- EXERCISE DIRECTIONS
Copy each record below faithfully, leaving out images.

[Web interface edit records]
=== Section Start ===

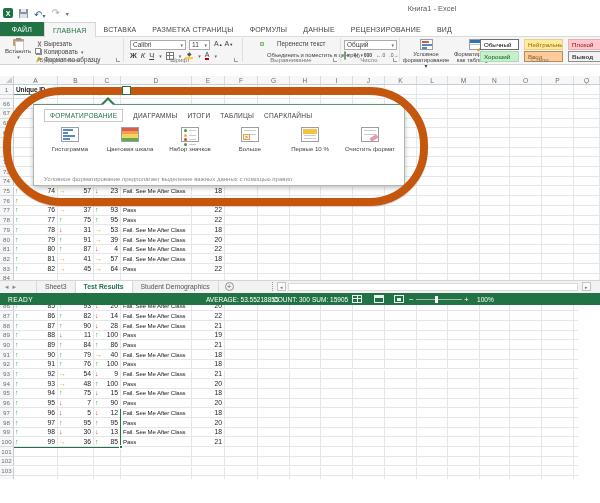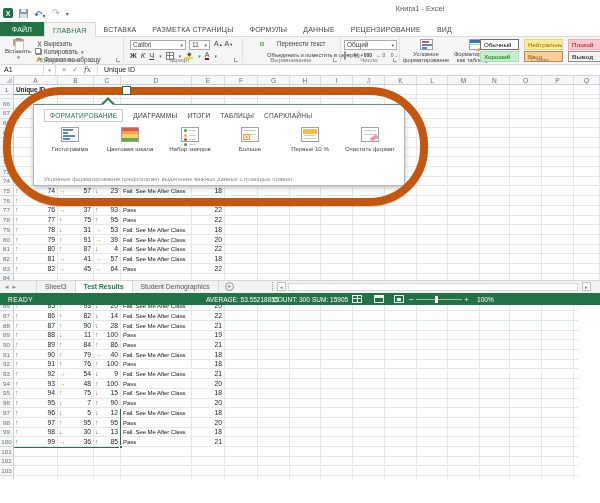--- a/index.html
+++ b/index.html
@@ -9,21 +9,21 @@
   
   .titlebar{position:absolute;left:0;top:0;width:600px;height:22px;background:#fff;}
   .qat{position:absolute;left:3px;top:4px;display:flex;align-items:center;gap:6px;}
   .xl-logo{width:10px;height:10px;background:#1E7145;border-radius:2px;color:#fff;font-size:7px;font-weight:bold;display:flex;align-items:center;justify-content:center;}
   .save-ic{width:9px;height:9px;background:#8A94A3;position:relative;}
   .save-ic:before{content:"";position:absolute;left:2px;top:0;width:5px;height:3px;background:#E8EBEF;}
   .save-ic:after{content:"";position:absolute;left:1px;bottom:0;width:7px;height:4px;background:#DDE1E6;}
   .undo-ic{color:#2F5C9E;font-size:10px;line-height:10px;}
   .redo-ic{color:#ABABAB;font-size:10px;line-height:10px;}
   .qat-caret{color:#666;font-size:6px;}
-  .win-title{position:absolute;left:340px;top:4px;width:160px;text-align:center;font-size:7.5px;color:#5A5A5A;}
+  .win-title{position:absolute;left:352px;top:4px;width:160px;text-align:center;font-size:7.5px;color:#5A5A5A;}
 
   
   .tabrow{position:absolute;left:0;top:22px;width:600px;height:15px;background:#fff;border-bottom:1px solid #DADADA;display:flex;align-items:stretch;}
   .rtab{font-size:7px;letter-spacing:.2px;color:#454545;display:flex;align-items:center;padding:0 8px;cursor:default;}
   .rtab.file{background:#217346;color:#fff;width:44px;justify-content:center;padding:0;}
   .rtab.active{background:#F5F5F5;color:#217346;border:1px solid #D8D8D8;border-bottom:none;margin-bottom:-1px;}
 
   
   .ribbon{position:absolute;left:0;top:37px;width:600px;height:27.5px;background:#F5F5F5;border-bottom:1px solid #D5D5D5;font-size:6.3px;color:#3F3F3F;}
   .gsep{position:absolute;top:1px;height:24px;width:1px;background:#E0E0E0;}
@@ -289,30 +289,20 @@
         <div class="gcell" style="left: 0px; top: 0px; background: rgb(255, 255, 255); color: rgb(0, 0, 0); border: 1.5px solid rgb(111, 111, 111);">Обычный</div>
         <div class="gcell" style="left: 44px; top: 0px; background: rgb(255, 235, 156); color: rgb(156, 101, 0); border: 1px solid rgb(230, 210, 138);">Нейтральный</div>
         <div class="gcell" style="left: 88px; top: 0px; background: rgb(255, 199, 206); color: rgb(156, 0, 6); border: 1px solid rgb(232, 174, 182);">Плохой</div>
         <div class="gcell" style="left: 0px; top: 12px; background: rgb(198, 239, 206); color: rgb(0, 97, 0); border: 1px solid rgb(173, 219, 181);">Хороший</div>
         <div class="gcell" style="left: 44px; top: 12px; background: rgb(255, 204, 153); color: rgb(138, 92, 41); border: 1px solid rgb(181, 139, 90);">Ввод</div>
         <div class="gcell" style="left: 88px; top: 12px; background: rgb(242, 242, 242); color: rgb(63, 63, 63); border: 1px solid rgb(143, 143, 143); font-weight: bold;">Вывод</div>
       </div>
     <div class="glabel" style="left:515px;width:50px;">Стили</div>
   </div>
 
-  <div class="fbar">
-    <div class="namebox">A1</div>
-    <div class="nb-caret">▾</div>
-    <div class="fbtns">
-      <span>×</span>
-      <span>✓</span>
-      <span class="fx">fx</span>
-    </div>
-    <div class="fval">Unique ID</div>
-  </div>
 
   <div class="colhdrs" id="colhdrs">
       <div class="selall"></div>
       <div class="ch" style="width: 44px;">A</div>
       <div class="ch" style="width: 36px;">B</div>
       <div class="ch" style="width: 27px;">C</div>
       <div class="ch" style="width: 71px;">D</div>
       <div class="ch" style="width: 33px;">E</div>
       <div class="ch" style="width: 33px;">F</div>
       <div class="ch" style="width: 32px;">G</div>

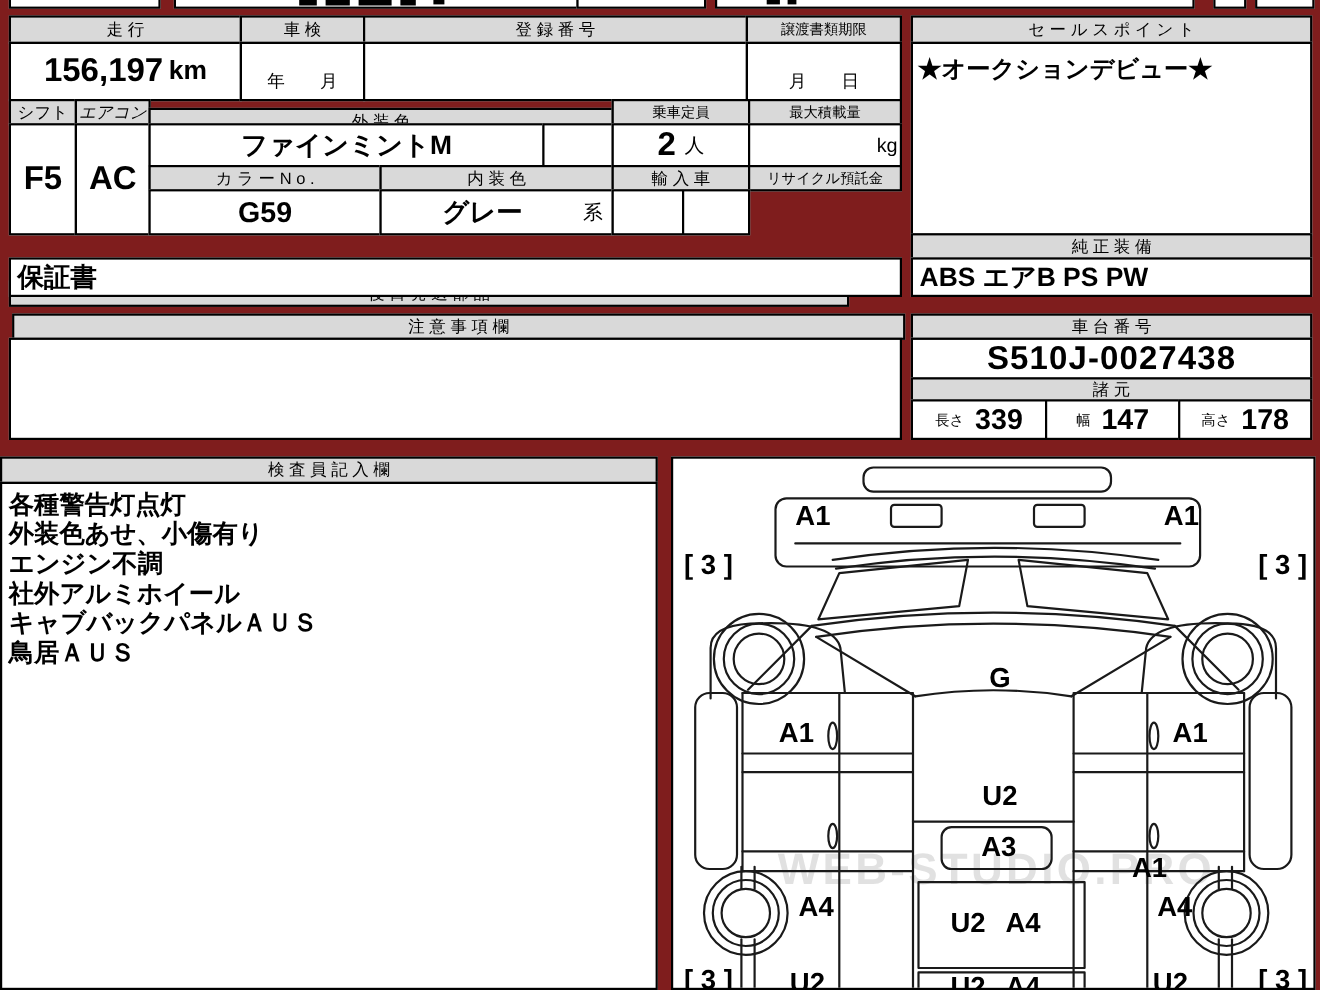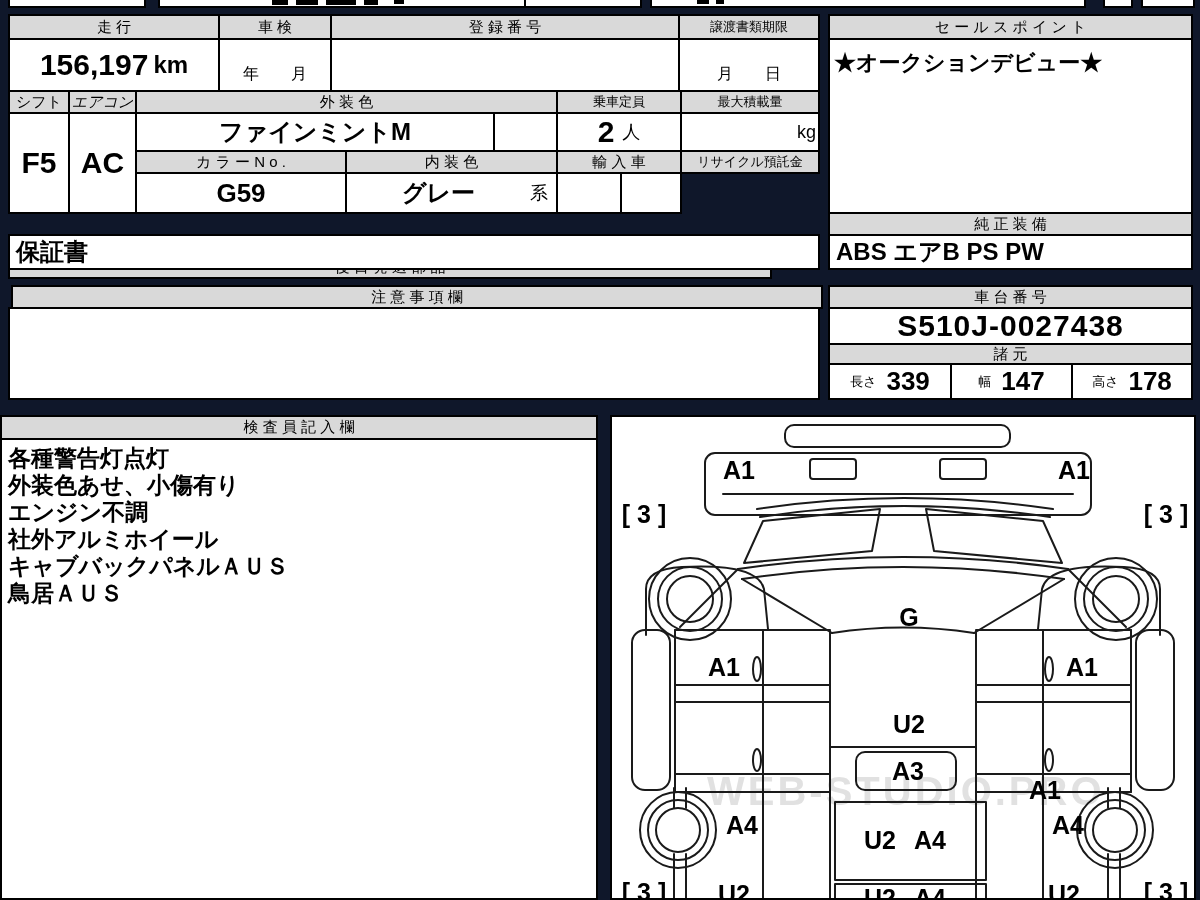--- a/index.html
+++ b/index.html
@@ -1,16 +1,16 @@
 <!DOCTYPE html>
 <html><head>
 <meta charset="utf-8">
 <style>
   html,body{margin:0;padding:0;background:#6e6e6e;}
-  #screen{position:relative;width:1200px;height:900px;background:#0f172a;overflow:hidden;
+  #screen{position:relative;width:1200px;height:900px;background:#7f1d1d;overflow:hidden;
           font-family:"Liberation Sans",sans-serif;color:#000;}
   .blk{position:absolute;}
   .cell{position:absolute;box-sizing:border-box;border:2px solid #000;background:#fff;
         display:flex;align-items:center;justify-content:center;overflow:hidden;}
   .hdr{background:#d9d9d9;font-size:15px;white-space:nowrap;}
   .hdr-sm{background:#d9d9d9;font-size:13px;white-space:nowrap;}
   .left{justify-content:flex-start;}
   .bot{align-items:flex-end;}
   .right{justify-content:flex-end;}
   .b30{font-weight:bold;font-size:30px;white-space:nowrap;}
@@ -56,21 +56,21 @@
     <div class="cell" style="left:0;top:24px;width:212px;height:54px;">
       <span class="b30">156,197</span>
         <span class="b24" style="margin-left:5px;">km</span>
     </div>
     <div class="cell bot" style="left:210px;top:24px;width:114px;height:54px;font-size:16px;padding-bottom:5px;">年　　月</div>
     <div class="cell" style="left:322px;top:24px;width:350px;height:54px;"></div>
     <div class="cell bot" style="left:670px;top:24px;width:142px;height:54px;font-size:16px;padding-bottom:5px;">月　　日</div>
 
     <div class="cell hdr" style="left:0;top:76px;width:62px;height:24px;">シフト</div>
     <div class="cell hdr" style="left:60px;top:76px;width:69px;height:24px;font-style:italic;">エアコン</div>
-    <div class="cell hdr" style="left:127px;top:76px;width:423px;height:24px;">外 装 色</div>
+    <div class="cell hdr" style="left:127px;top:84px;width:423px;height:24px;">外 装 色</div>
     <div class="cell hdr-sm" style="left:548px;top:76px;width:126px;height:24px;">乗車定員</div>
     <div class="cell hdr-sm" style="left:672px;top:76px;width:140px;height:24px;">最大積載量</div>
 
     <div class="cell b30" style="left:0;top:98px;width:62px;height:102px;">F5</div>
     <div class="cell b30" style="left:60px;top:98px;width:69px;height:102px;">AC</div>
     <div class="cell b24" style="left:127px;top:98px;width:360px;height:40px;">ファインミントM</div>
     <div class="cell" style="left:485px;top:98px;width:65px;height:40px;"></div>
     <div class="cell" style="left:548px;top:98px;width:126px;height:40px;">
       <span class="b30">2</span>
         <span class="u18">人</span>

=== Section End ===

- ANSWER BOX
--- a/index.html
+++ b/index.html
@@ -9,21 +9,21 @@
   
   .titlebar{position:absolute;left:0;top:0;width:600px;height:22px;background:#fff;}
   .qat{position:absolute;left:3px;top:4px;display:flex;align-items:center;gap:6px;}
   .xl-logo{width:10px;height:10px;background:#1E7145;border-radius:2px;color:#fff;font-size:7px;font-weight:bold;display:flex;align-items:center;justify-content:center;}
   .save-ic{width:9px;height:9px;background:#8A94A3;position:relative;}
   .save-ic:before{content:"";position:absolute;left:2px;top:0;width:5px;height:3px;background:#E8EBEF;}
   .save-ic:after{content:"";position:absolute;left:1px;bottom:0;width:7px;height:4px;background:#DDE1E6;}
   .undo-ic{color:#2F5C9E;font-size:10px;line-height:10px;}
   .redo-ic{color:#ABABAB;font-size:10px;line-height:10px;}
   .qat-caret{color:#666;font-size:6px;}
-  .win-title{position:absolute;left:340px;top:4px;width:160px;text-align:center;font-size:7.5px;color:#5A5A5A;}
+  .win-title{position:absolute;left:352px;top:4px;width:160px;text-align:center;font-size:7.5px;color:#5A5A5A;}
 
   
   .tabrow{position:absolute;left:0;top:22px;width:600px;height:15px;background:#fff;border-bottom:1px solid #DADADA;display:flex;align-items:stretch;}
   .rtab{font-size:7px;letter-spacing:.2px;color:#454545;display:flex;align-items:center;padding:0 8px;cursor:default;}
   .rtab.file{background:#217346;color:#fff;width:44px;justify-content:center;padding:0;}
   .rtab.active{background:#F5F5F5;color:#217346;border:1px solid #D8D8D8;border-bottom:none;margin-bottom:-1px;}
 
   
   .ribbon{position:absolute;left:0;top:37px;width:600px;height:27.5px;background:#F5F5F5;border-bottom:1px solid #D5D5D5;font-size:6.3px;color:#3F3F3F;}
   .gsep{position:absolute;top:1px;height:24px;width:1px;background:#E0E0E0;}
@@ -289,30 +289,20 @@
         <div class="gcell" style="left: 0px; top: 0px; background: rgb(255, 255, 255); color: rgb(0, 0, 0); border: 1.5px solid rgb(111, 111, 111);">Обычный</div>
         <div class="gcell" style="left: 44px; top: 0px; background: rgb(255, 235, 156); color: rgb(156, 101, 0); border: 1px solid rgb(230, 210, 138);">Нейтральный</div>
         <div class="gcell" style="left: 88px; top: 0px; background: rgb(255, 199, 206); color: rgb(156, 0, 6); border: 1px solid rgb(232, 174, 182);">Плохой</div>
         <div class="gcell" style="left: 0px; top: 12px; background: rgb(198, 239, 206); color: rgb(0, 97, 0); border: 1px solid rgb(173, 219, 181);">Хороший</div>
         <div class="gcell" style="left: 44px; top: 12px; background: rgb(255, 204, 153); color: rgb(138, 92, 41); border: 1px solid rgb(181, 139, 90);">Ввод</div>
         <div class="gcell" style="left: 88px; top: 12px; background: rgb(242, 242, 242); color: rgb(63, 63, 63); border: 1px solid rgb(143, 143, 143); font-weight: bold;">Вывод</div>
       </div>
     <div class="glabel" style="left:515px;width:50px;">Стили</div>
   </div>
 
-  <div class="fbar">
-    <div class="namebox">A1</div>
-    <div class="nb-caret">▾</div>
-    <div class="fbtns">
-      <span>×</span>
-      <span>✓</span>
-      <span class="fx">fx</span>
-    </div>
-    <div class="fval">Unique ID</div>
-  </div>
 
   <div class="colhdrs" id="colhdrs">
       <div class="selall"></div>
       <div class="ch" style="width: 44px;">A</div>
       <div class="ch" style="width: 36px;">B</div>
       <div class="ch" style="width: 27px;">C</div>
       <div class="ch" style="width: 71px;">D</div>
       <div class="ch" style="width: 33px;">E</div>
       <div class="ch" style="width: 33px;">F</div>
       <div class="ch" style="width: 32px;">G</div>

--- a/index.html
+++ b/index.html
@@ -1,16 +1,16 @@
 <!DOCTYPE html>
 <html><head>
 <meta charset="utf-8">
 <style>
   html,body{margin:0;padding:0;background:#6e6e6e;}
-  #screen{position:relative;width:1200px;height:900px;background:#0f172a;overflow:hidden;
+  #screen{position:relative;width:1200px;height:900px;background:#7f1d1d;overflow:hidden;
           font-family:"Liberation Sans",sans-serif;color:#000;}
   .blk{position:absolute;}
   .cell{position:absolute;box-sizing:border-box;border:2px solid #000;background:#fff;
         display:flex;align-items:center;justify-content:center;overflow:hidden;}
   .hdr{background:#d9d9d9;font-size:15px;white-space:nowrap;}
   .hdr-sm{background:#d9d9d9;font-size:13px;white-space:nowrap;}
   .left{justify-content:flex-start;}
   .bot{align-items:flex-end;}
   .right{justify-content:flex-end;}
   .b30{font-weight:bold;font-size:30px;white-space:nowrap;}
@@ -56,21 +56,21 @@
     <div class="cell" style="left:0;top:24px;width:212px;height:54px;">
       <span class="b30">156,197</span>
         <span class="b24" style="margin-left:5px;">km</span>
     </div>
     <div class="cell bot" style="left:210px;top:24px;width:114px;height:54px;font-size:16px;padding-bottom:5px;">年　　月</div>
     <div class="cell" style="left:322px;top:24px;width:350px;height:54px;"></div>
     <div class="cell bot" style="left:670px;top:24px;width:142px;height:54px;font-size:16px;padding-bottom:5px;">月　　日</div>
 
     <div class="cell hdr" style="left:0;top:76px;width:62px;height:24px;">シフト</div>
     <div class="cell hdr" style="left:60px;top:76px;width:69px;height:24px;font-style:italic;">エアコン</div>
-    <div class="cell hdr" style="left:127px;top:76px;width:423px;height:24px;">外 装 色</div>
+    <div class="cell hdr" style="left:127px;top:84px;width:423px;height:24px;">外 装 色</div>
     <div class="cell hdr-sm" style="left:548px;top:76px;width:126px;height:24px;">乗車定員</div>
     <div class="cell hdr-sm" style="left:672px;top:76px;width:140px;height:24px;">最大積載量</div>
 
     <div class="cell b30" style="left:0;top:98px;width:62px;height:102px;">F5</div>
     <div class="cell b30" style="left:60px;top:98px;width:69px;height:102px;">AC</div>
     <div class="cell b24" style="left:127px;top:98px;width:360px;height:40px;">ファインミントM</div>
     <div class="cell" style="left:485px;top:98px;width:65px;height:40px;"></div>
     <div class="cell" style="left:548px;top:98px;width:126px;height:40px;">
       <span class="b30">2</span>
         <span class="u18">人</span>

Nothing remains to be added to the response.